Effects of Cracking on Damping of Concrete Dams

Barrett, Peter R.; Foadian, H.; Rashid, Y. R.; ,

Effects of Cracking on Damping of Concrete Dams

by Peter R. Barrett, ANATECH Research Corp, La Jolla, United States,
H. Foadian, ANATECH Research Corp, La Jolla, United States,
Y. R. Rashid, ANATECH Research Corp, La Jolla, United States,

Document Type: Proceeding Paper

Part of: Lifeline Earthquake Engineering

Abstract:

A methodology is presented for dynamic analysis of concrete dams that considers the nonlinear stiffness and energy absorption effects of cracking. A cracking-consistent damping model is developed for treating damping in concrete structures subjected to time-dependent cracking under dynamic loading. This model treats viscous damping within the mathematical framework of the well-established smeared cracking constitutive model. The resulting stress-strain rate equations reflect spatially varying and anisotropically oriented damping relations that depend on the distribution and orientations of the local cracks. Furthermore, the magnitude of damping is made to depend on the time-dependent status and width of the crack opening, thereby simulating observed behavior where damping is seen to vary with the level of damage in the structure. This detailed treatment of damping disposes of the unrealistic uniform damping assumptions generally adopted in nonlinear time history analysis of concrete structures.

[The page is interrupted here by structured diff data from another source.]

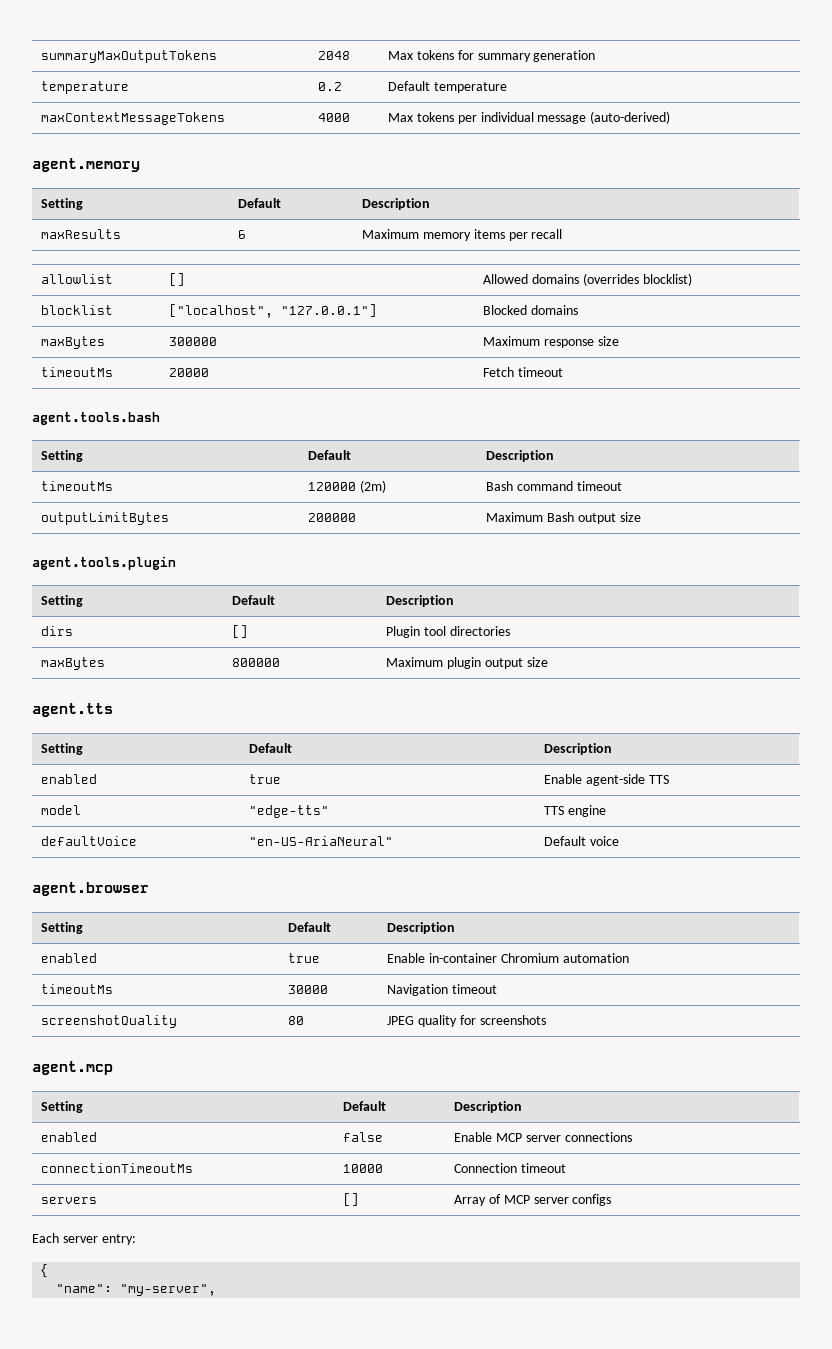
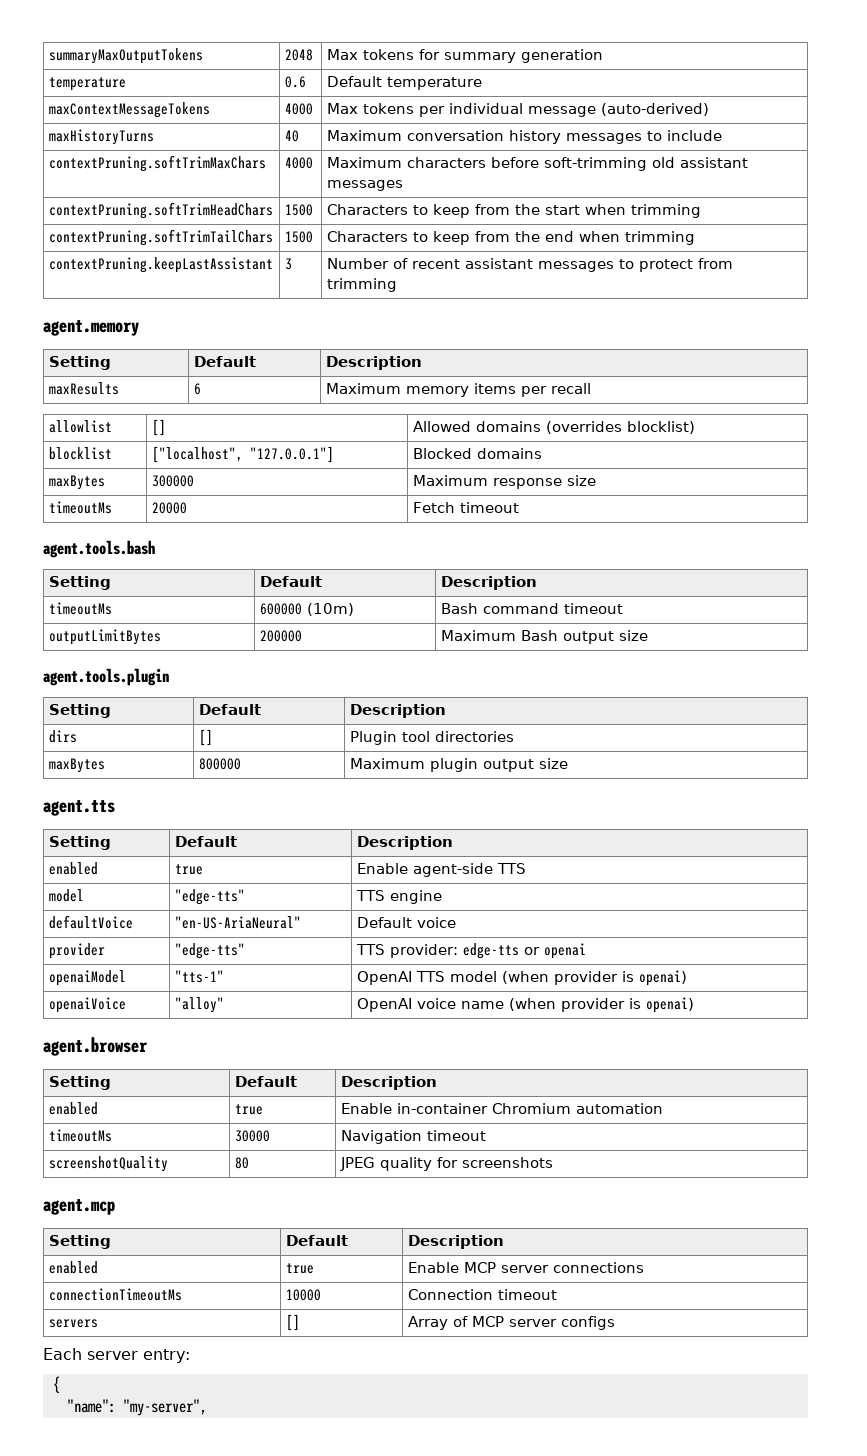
- temperature | 0.2 | Default temperature
+ temperature | 0.6 | Default temperature
+ maxHistoryTurns | 40 | Maximum conversation history messages to include
+ contextPruning.softTrimMaxChars | 4000 | Maximum characters before soft-trimming old assistant messages
+ contextPruning.softTrimHeadChars | 1500 | Characters to keep from the start when trimming
+ contextPruning.softTrimTailChars | 1500 | Characters to keep from the end when trimming
+ contextPruning.keepLastAssistant | 3 | Number of recent assistant messages to protect from trimming
- timeoutMs | 120000 (2m) | Bash command timeout
+ timeoutMs | 600000 (10m) | Bash command timeout
+ provider | "edge-tts" | TTS provider: edge-tts or openai
+ openaiModel | "tts-1" | OpenAI TTS model (when provider is openai)
+ openaiVoice | "alloy" | OpenAI voice name (when provider is openai)
- enabled | false | Enable MCP server connections
+ enabled | true | Enable MCP server connections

The new model accounts for energy dissipation at the local level in a similar manner to the modeling of plasticity in metal structures where hysteretic energy losses are modeled directly at the location of the affected material, rather than as a smeared effect uniformly distributed over the entire structure. The application of this model to the dynamic analysis of concrete gravity dams shows that using large uniform damping values (greater than 5%) for assessing the seismic resistance of gravity dams could lead to nonconservative results. The immediate benefit of the model is to provide an acceptable method to represent the nonlinear dynamic mechanical properties of concrete structures. For example, once properly verified against experimental data, this model can be appropriately used as a basis for establishing new guidelines for selecting appropriate damping ratios for use in linear analysis procedures.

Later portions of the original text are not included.